The Channel Association’s group of WUAs obtain water from the same hydraulic infrastructure, and multiple interviewees indicate this allows for smaller WUAs to join efforts in developing improvement projects. For example, President #30 mentioned that: “The channel association that gathers several WUAs in Petorca pushed to assure part of the available water of the Las Palmas reservoir be for our associates of the water”. A representative of a Channel Association (Informant #3) described their duties as: “…we advise our associates on how to professionalize the management of the community; we are outside organizations that provide wardens, aid the community management, and provide machinery for channel maintenance. The communities’ boards are the links to the association”.
The Surveillance Boards are in charge of distributing water to the WUAs, according to their water property rights and water availability. According to the presidents interviewed, there is an overall level of satisfaction with the Surveillance Boards, as indicated by President #27: “The Surveillance Board is a transparent organization, well dedicated to their duties; they have a good disposition in responding to our queries.…if we a have a legal question they have lawyers that guide us”. In some cases, Surveillance Boards provide assistance to small communities that lack financial resources and knowledge. As an example, the Petorca Surveillance Board was crucial in organizing the water communities of the Petorca River, as President #32 stated: “The Surveillance Board helped us to organize our communities along the Petorca river. We did not know that we had water rights, but now the community not only knows that we have water rights, but also how to maintain them”. The Boards also link communities with governmental institutions such as CNRs and DOHs, allowing water users to benefit from the programs and resources that those institutions provide, such us training, educational programs, and the empowerment of communities.
In periods of high water scarcity, the state is allowed to decree areas of water scarcity (Decreto de Escasez Hídirca).
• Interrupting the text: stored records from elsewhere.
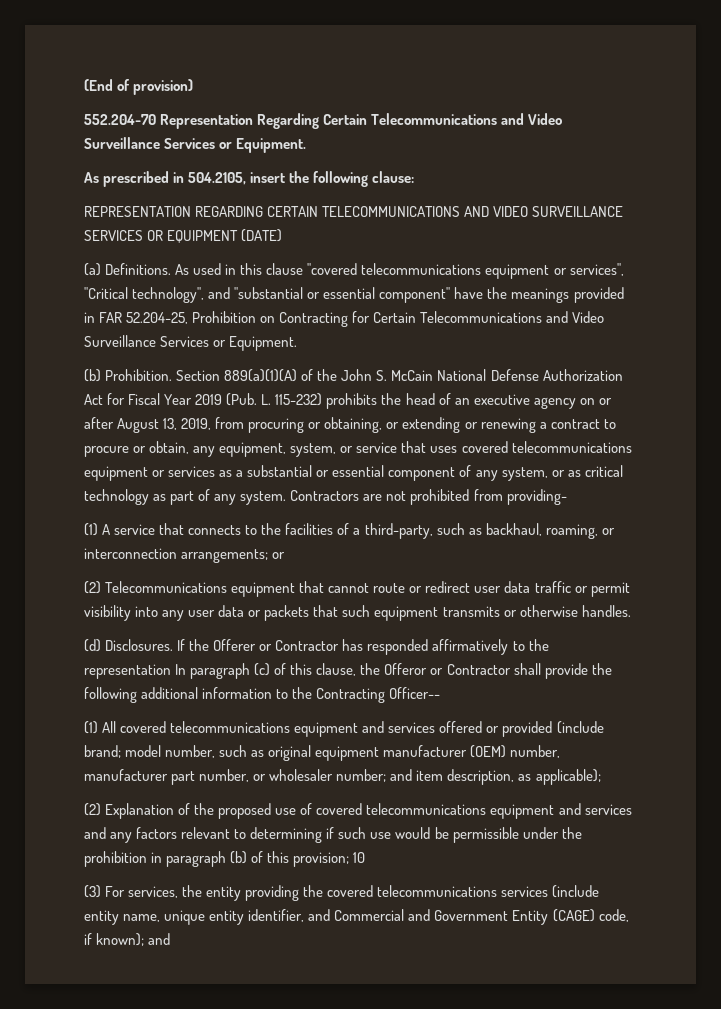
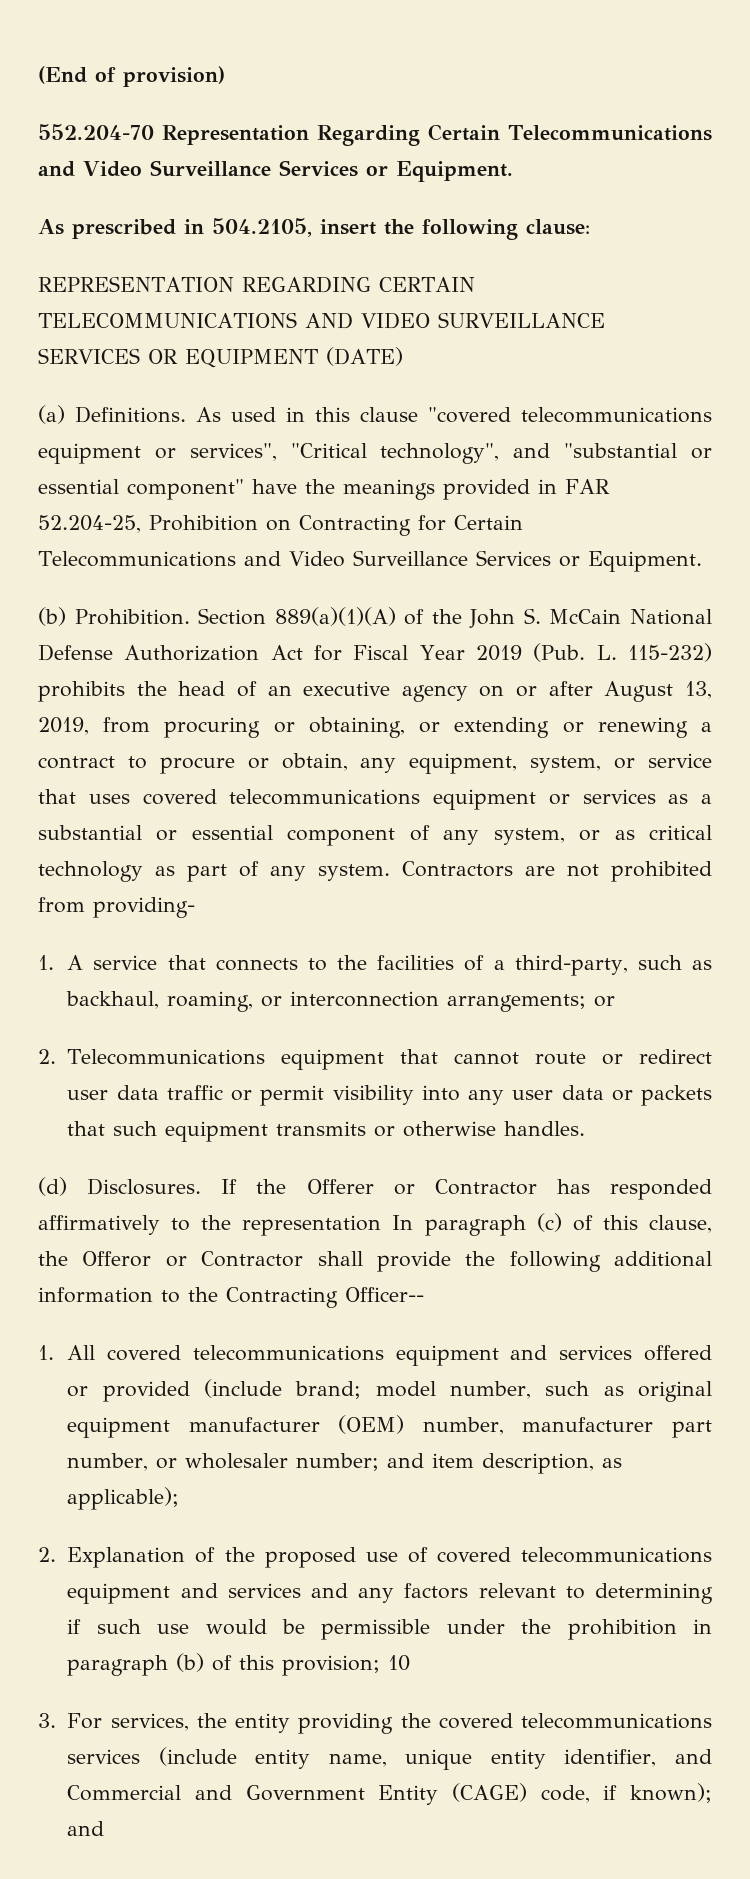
- (1) A service that connects to the facilities of a third-party, such as backhaul, roaming, or interconnection arrangements; or
+ 1. A service that connects to the facilities of a third-party, such as backhaul, roaming, or interconnection arrangements; or
- (2) Telecommunications equipment that cannot route or redirect user data traffic or permit visibility into any user data or packets that such equipment transmits or otherwise handles.
+ 2. Telecommunications equipment that cannot route or redirect user data traffic or permit visibility into any user data or packets that such equipment transmits or otherwise handles.
- (1) All covered telecommunications equipment and services offered or provided (include brand; model number, such as original equipment manufacturer (OEM) number, manufacturer part number, or wholesaler number; and item description, as applicable);
+ 1. All covered telecommunications equipment and services offered or provided (include brand; model number, such as original equipment manufacturer (OEM) number, manufacturer part number, or wholesaler number; and item description, as applicable);
- (2) Explanation of the proposed use of covered telecommunications equipment and services and any factors relevant to determining if such use would be permissible under the prohibition in paragraph (b) of this provision; 10
+ 2. Explanation of the proposed use of covered telecommunications equipment and services and any factors relevant to determining if such use would be permissible under the prohibition in paragraph (b) of this provision; 10
- (3) For services, the entity providing the covered telecommunications services (include entity name, unique entity identifier, and Commercial and Government Entity (CAGE) code, if known); and
+ 3. For services, the entity providing the covered telecommunications services (include entity name, unique entity identifier, and Commercial and Government Entity (CAGE) code, if known); and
These decrees allow the DGA to intervene in areas of high shortfalls by redistributing water among communities and providing economic resources to aid farmers and local residents. In practice, DGA delegates by redistributing them among channels to the Surveillance Boards. A president of a Surveillance Board (Informant #2) added: “…if this location was decreed an area of water scarcity, it would allow the Surveillance Board to intervene, but the DGA will not do it because the communities know better how to regulate the distribution of water”.
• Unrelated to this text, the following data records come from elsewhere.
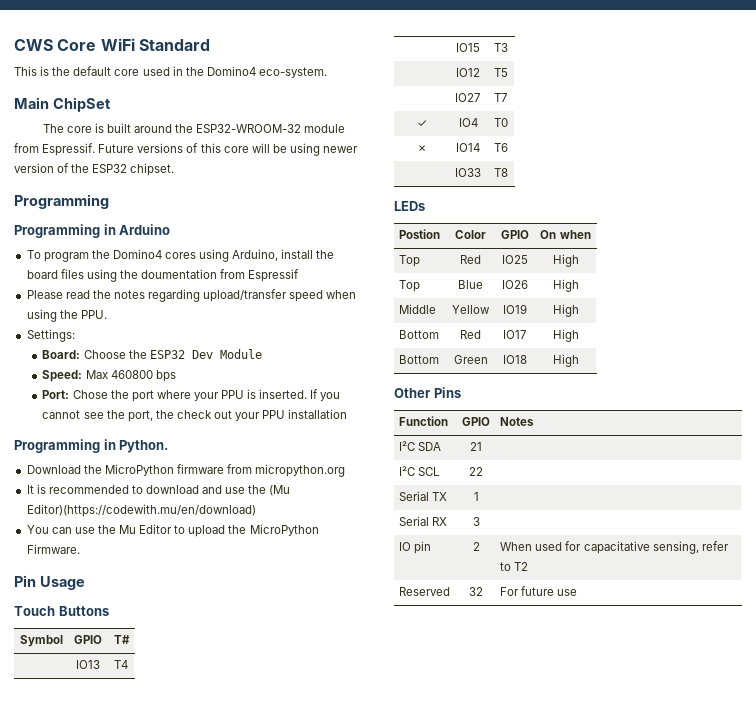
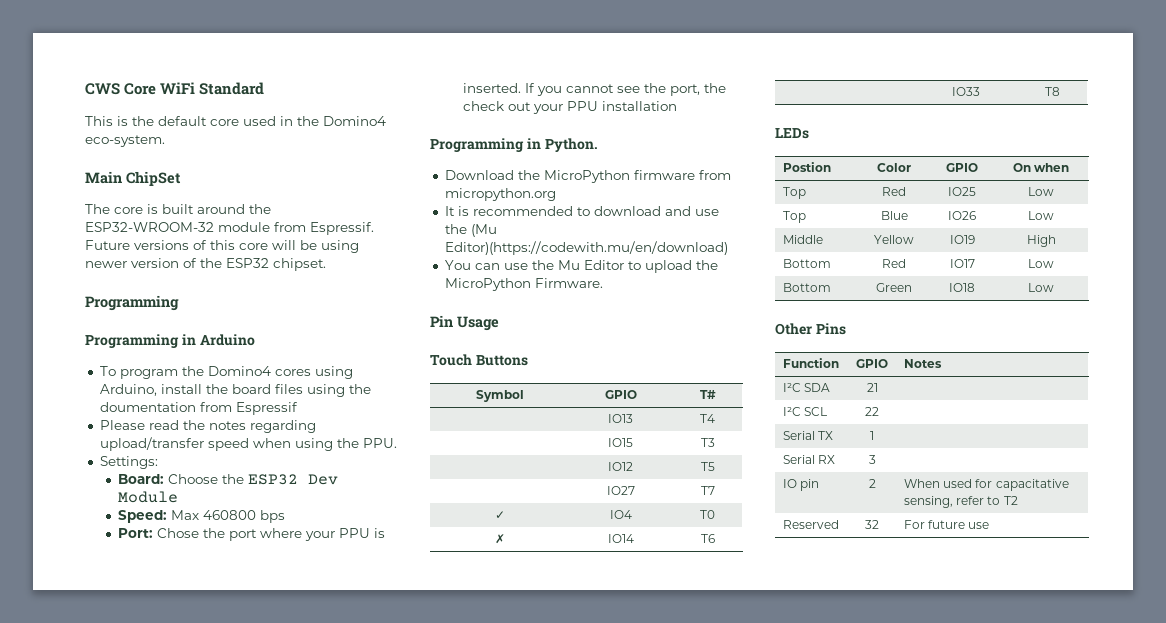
- Top | Red | IO25 | High
+ Top | Red | IO25 | Low
- Top | Blue | IO26 | High
+ Top | Blue | IO26 | Low
- Bottom | Red | IO17 | High
+ Bottom | Red | IO17 | Low
- Bottom | Green | IO18 | High
+ Bottom | Green | IO18 | Low

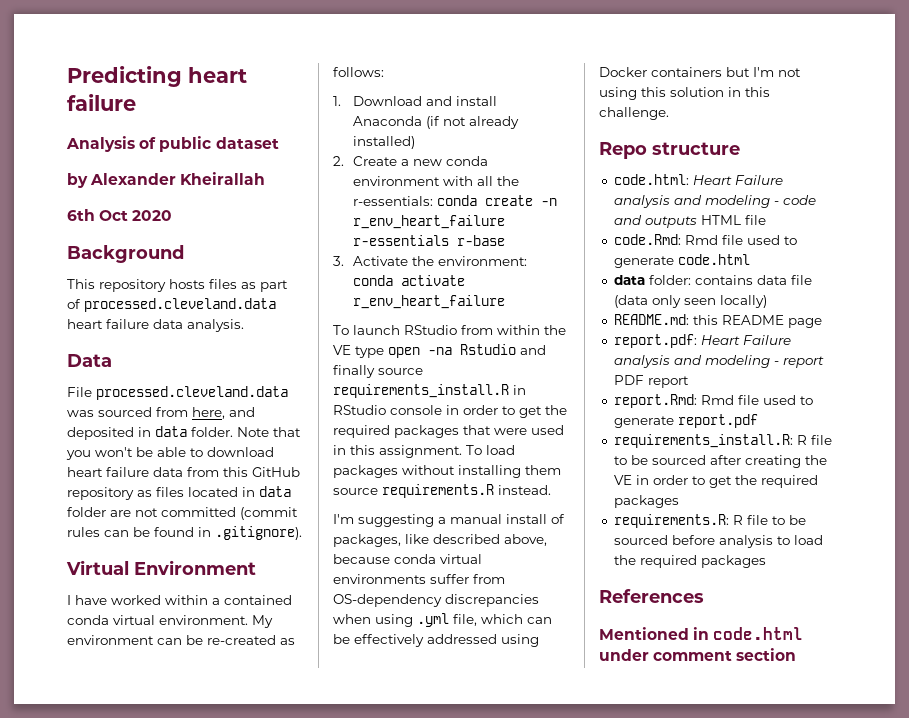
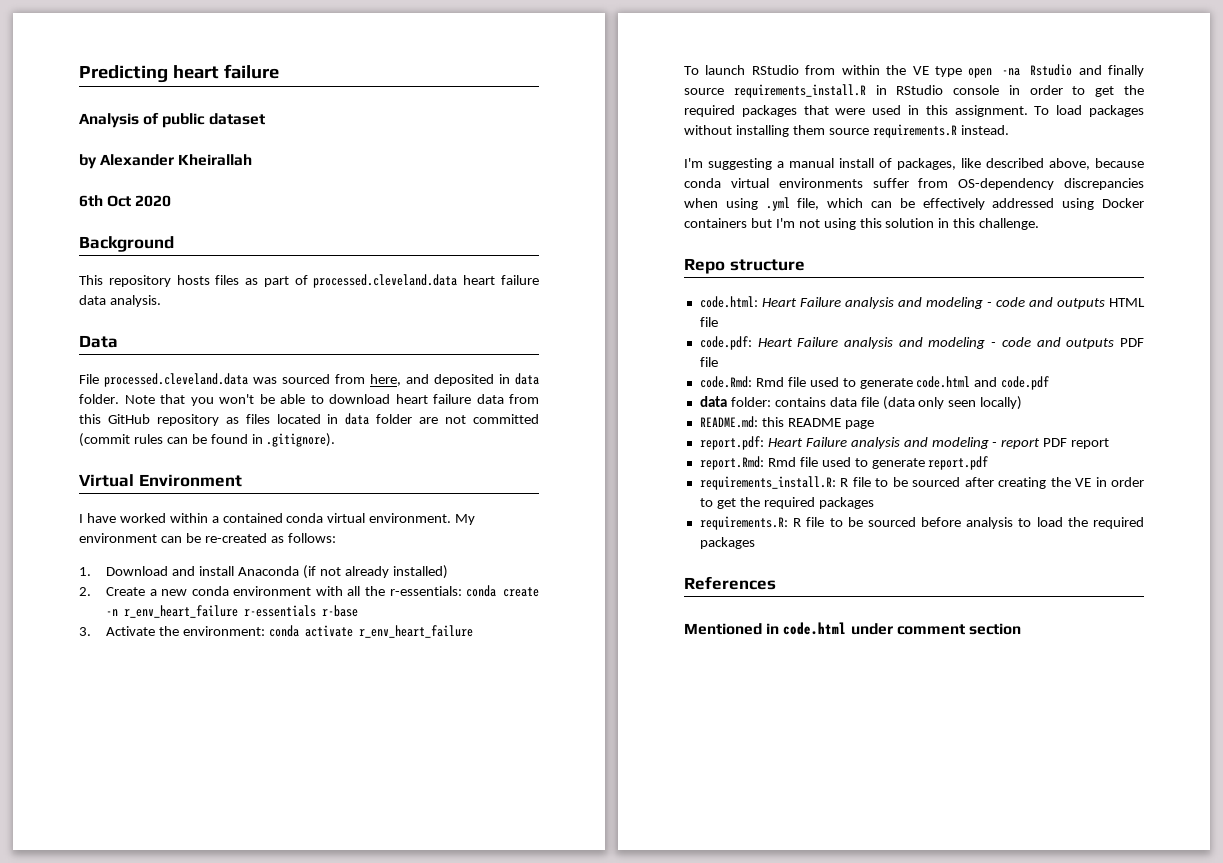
+ code.pdf: Heart Failure analysis and modeling - code and outputs PDF file
- code.Rmd: Rmd file used to generate code.html
+ code.Rmd: Rmd file used to generate code.html and code.pdf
Regarding national organizations, especially CNRs, communities recognize that they do help, especially with funding for infrastructure and programs for the regularization of water rights or education. Interviewee #31 said: “The CNR came to help us to legalize our water rights; they provided us with a report about refining rights”, and interviewee #1 added: “The CNR implemented a program to help us learn about safeguarding water”. However, some believe that national organizations do not provide enough help. Other organizations that were mentioned include the Institute for Agricultural Development (INDAP) and universities. The INDAP is a service under the Ministry of Agriculture, whose objective is to “promote the economic, social, and technological development of small agricultural producers and peasants, in order to contribute to increasing their business, organizational, and commercial capacity, improving their integration into the rural development process, and optimizing at the same time the use of productive resources” [58]. As stated, only communities constituted by small producers can benefit from INDAP programs.
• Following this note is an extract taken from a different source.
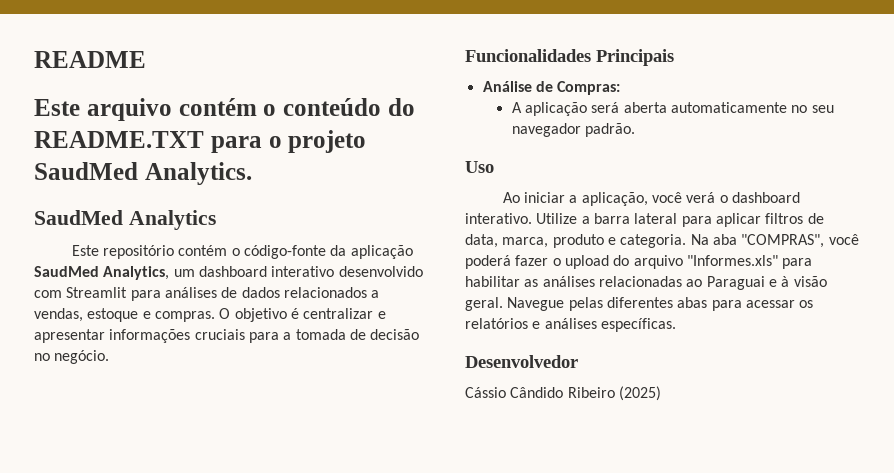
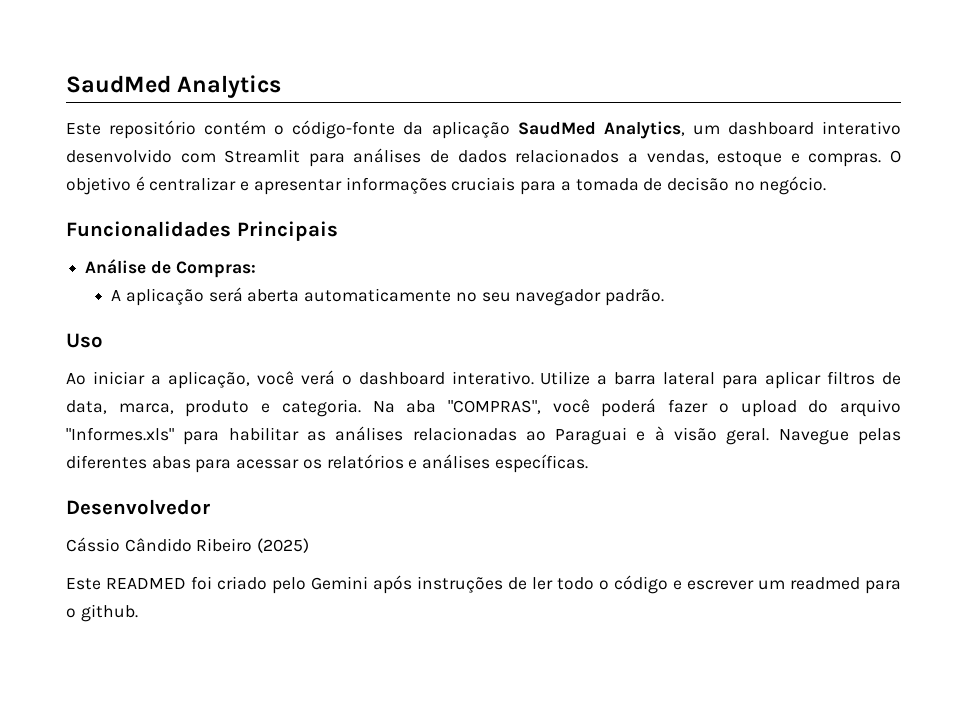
- README
- Este arquivo contém o conteúdo do README.TXT para o projeto SaudMed Analytics.
+ Este READMED foi criado pelo Gemini após instruções de ler todo o código e escrever um readmed para o github.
5.5. Conflicts, Water Scarcity Perceptions, and Size of the WUA

Besides the efficient and fair distribution of common resources, successful governance should be able to reduce conflicts inside the community. According to our results, 78% of the sample declared that internal conflicts exist in the WUAs; however, only seven cases reported a medium-to-high perception of conflict, and there was no pattern regarding sizes of the WUAs and the perception of water scarcity (Table 9). Regarding external conflicts, 50% appeared to have them, and the most frequent were with hydroelectric companies, the mining sector, and the villages located along the channel.
There are two characteristics related to the DPs presented in the previous sections that are worth mentioning: the use of flow dividers and wardens, as shown in Table 10. In the first case, a higher level of conflicts was associated with a higher use of flow dividers. However, we believe that this relationship is mediated by the size of the community, since the use of flow dividers is more likely for larger communities. This is also the case for the use of year-round wardens, which appears to be positively related to a higher level of perceived conflicts.

6. Discussion

The results of the study show that, overall, the rules for WUAs established in the Water Code offer them a framework that provides a comprehensive set of regulations that cover all the DPs defined by Ostrom [22] including the nested structure of private organizations and public institutions that allows for an integrated organization of the water allocation system. We observed that most of the associations follow the organizational rules established in the Water Code, but we also found that structural characteristics generate “de facto” adjustments in some rules according to own realities. It is important to notice that these adjustments, although not in the generic statutes, are allowed by the legislation. Our findings related to the nestedness principle support the conclusions of previous works that the state rules can promote self-governance and co-management between state and users grouped into private organizations [13,34], yet these guidelines also need to provide flexibility for context-dependent adjustments [6,24,34,59].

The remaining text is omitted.